> [RECORDS TO USE]
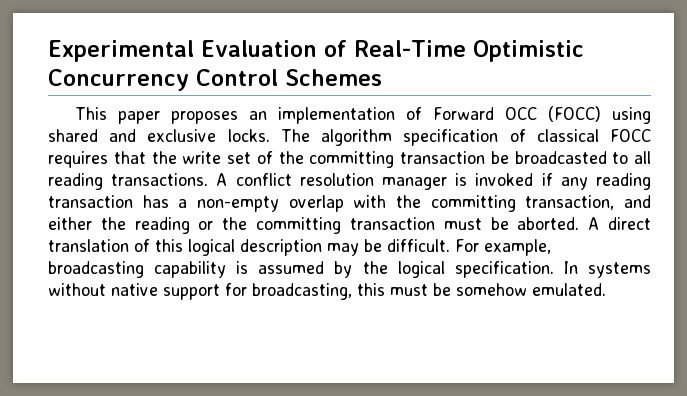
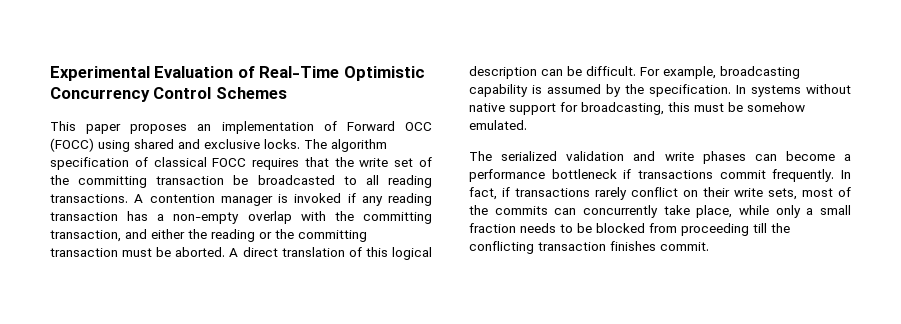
- A conflict resolution manager is invoked if any reading transaction has a non-empty overlap with the committing transaction, and either the reading or the committing transaction must be aborted.
+ A contention manager is invoked if any reading transaction has a non-empty overlap with the committing transaction, and either the reading or the committing transaction must be aborted.
- A direct translation of this logical description may be difficult.
+ A direct translation of this logical description can be difficult.
- For example, broadcasting capability is assumed by the logical specification.
+ For example, broadcasting capability is assumed by the specification.
+ The serialized validation and write phases can become a performance bottleneck if transactions commit frequently. In fact, if transactions rarely conflict on their write sets, most of the commits can concurrently take place, while only a small fraction needs to be blocked from proceeding till the conflicting transaction finishes commit.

> [PROBLEM STATEMENT] Whenever a line in the entries above includes the word "description", pull that line out.

> [TASK OUTPUT]
- A direct translation of this logical description may be difficult.
+ A direct translation of this logical description can be difficult.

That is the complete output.